I’m a data scientist with 6 years of experience developing and delivering machine learning solutions. This includes 5 years with the Tennessee Valley Authority, as well 2 years as an undergraduate analytics consultant at the Univerisity of Evansville. I’m currently enrolled in Georgia Tech’s Online Master’s of Computer Science program, where I continue to advance my skills.
For more questions or examples of my work, please reach out to proofthatnicklewisexists@gmail.com.
-
I have professional experience leveraging tree-based methods, neural networks, and linear models in production settings and managing MLOps pipelines. I’m a believer in the No Free Lunch theorem and that understanding the structure of a problem is essential to determining the structure of your solution.
At various points in my academic career, I’ve been able to focus in on reinforcement learning, deep learning, and computer vision.
-
I have experience buliding custom retrieval-augmented generation (RAG) pipelines, evaluating their performance, and communicating their limitations. I approach these problems within ‘traditional’ AI patterns such as planning, meta-reasoning, and correcting mistakes.
-
I have experience in distributed, cloud computing pipelines and SQL Server database design. I’ve identified and fixed bugs, implemented upgrades and improvements, and supported new downstream analytics offerings.
-
Plenty of my work also falls into the ‘other’ category.

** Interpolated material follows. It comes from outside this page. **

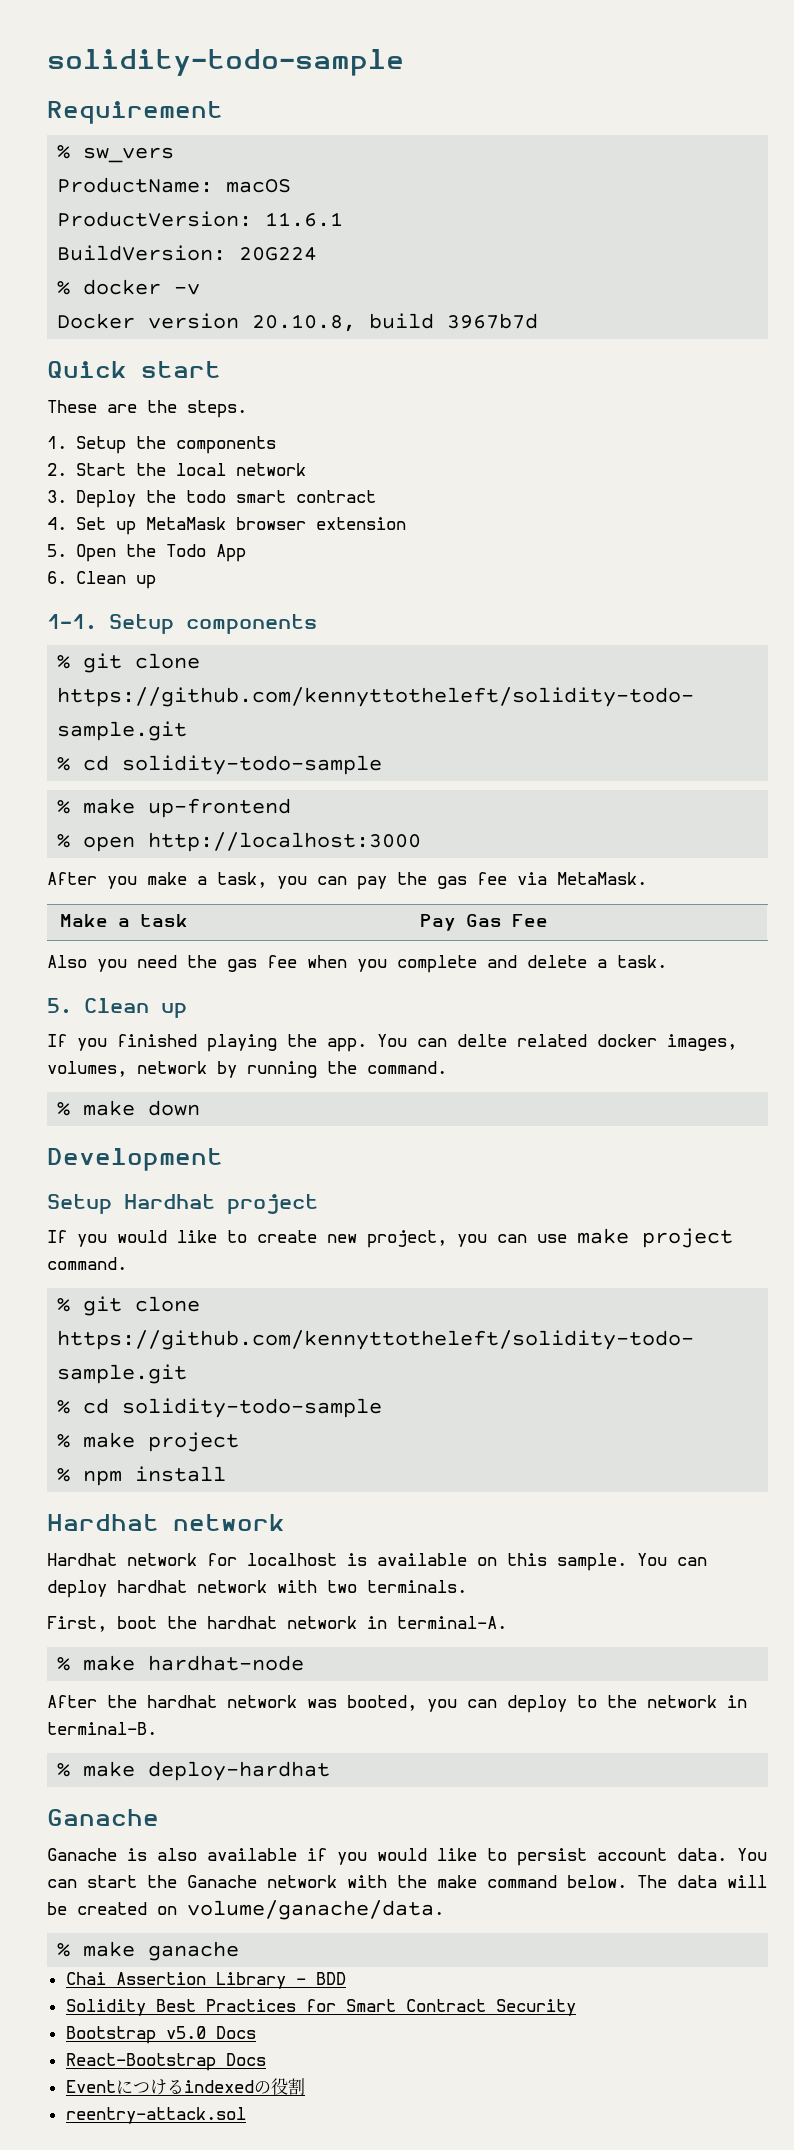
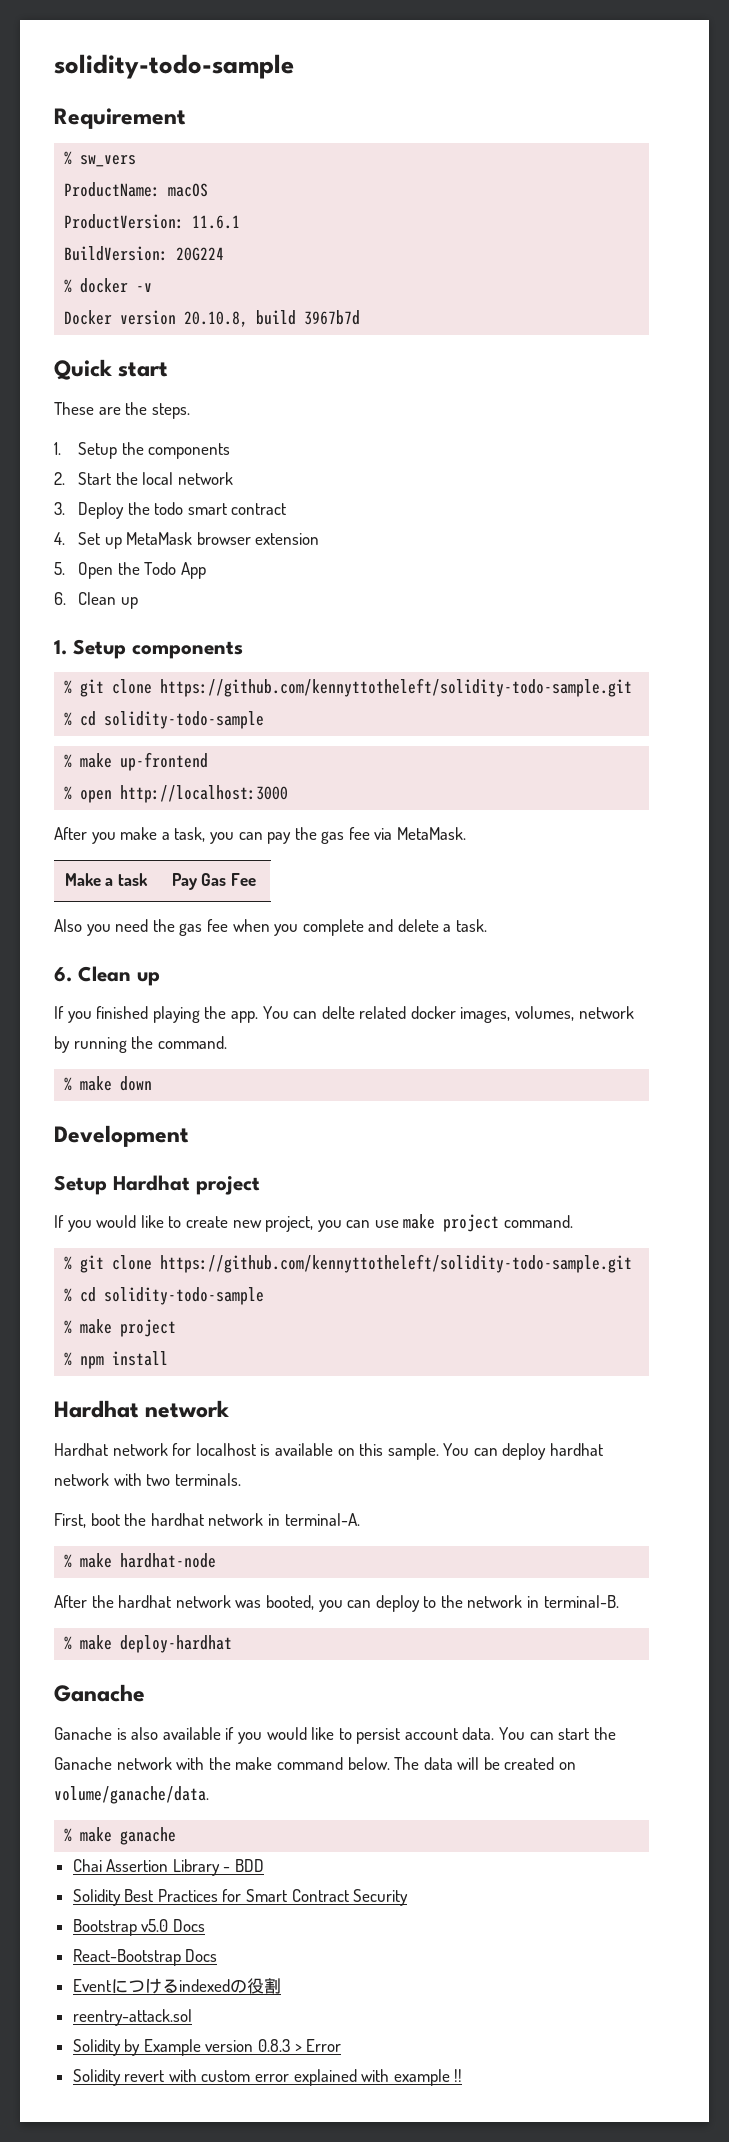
[47,614,97,630] 1-1. -> [54,640,67,655] 1.
[47,998,72,1014] 5. -> [54,967,72,982] 6.
(246, 2115) none -> [72,2039,342,2056] [72,2069,463,2086] // Solidity by Example version 0.8.3 > Error // Solidity revert with custom error explained with example !!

This includes automation, data visualization, project management, R Shiny App development, various EDA, and teaching.
TECHNICAL SKILLS
Machine Learning: Time Series Modeling, Reinforcement Learning, Deep Learning, RAG Techniques
Data Engineering & MLOps: Databricks, Dataiku, SQL Server, SSIS
Programming: Python (PyTorch, PySpark, etc.), R (Shiny, dplyr, etc.), SQL
Data Visualization: Power BI, Plotly, ggplot2
PROFESSIONAL EXPERIENCE
Quantitative Analyst II | TENNESSEE VALLEY AUTHORITY | May 2023-Present
Facilitated adoption of Dataiku as TVA’s MLOps solution across 3 data science teams.
Saved 2000 annual hours by improving enterprise content search with retrieval-augmented generation (RAG).
Executed seven 30-year energy efficiency impact forecasts, re-engineered ~200 regression models (up to .5 improvement in Adj. R Squared) and redesigned associated R Shiny tools.
Designed TVA’s Program Evaluation and Analytics database (SQL Server) to store and manage 4.1 million records of evaluation, measurement, and verification data for energy efficiency and electrification programs.
Supported TVA’s 2022 Energy Efficiency Expansion Study, 2025 Strategic Load Forecast, and 2026 Integrated Resource Plan, allocating $1.5B to be spent on energy efficiency through 2027.
Identified, implemented, and optimized solutions in a Databricks pipeline to manage ~100 billion rows of time series meter data and customer info, leveraging Azure SQL Databases and Data Lakes for storage.
Monitored and maintained novel near-term load and demand forecasting modules using XGBoost.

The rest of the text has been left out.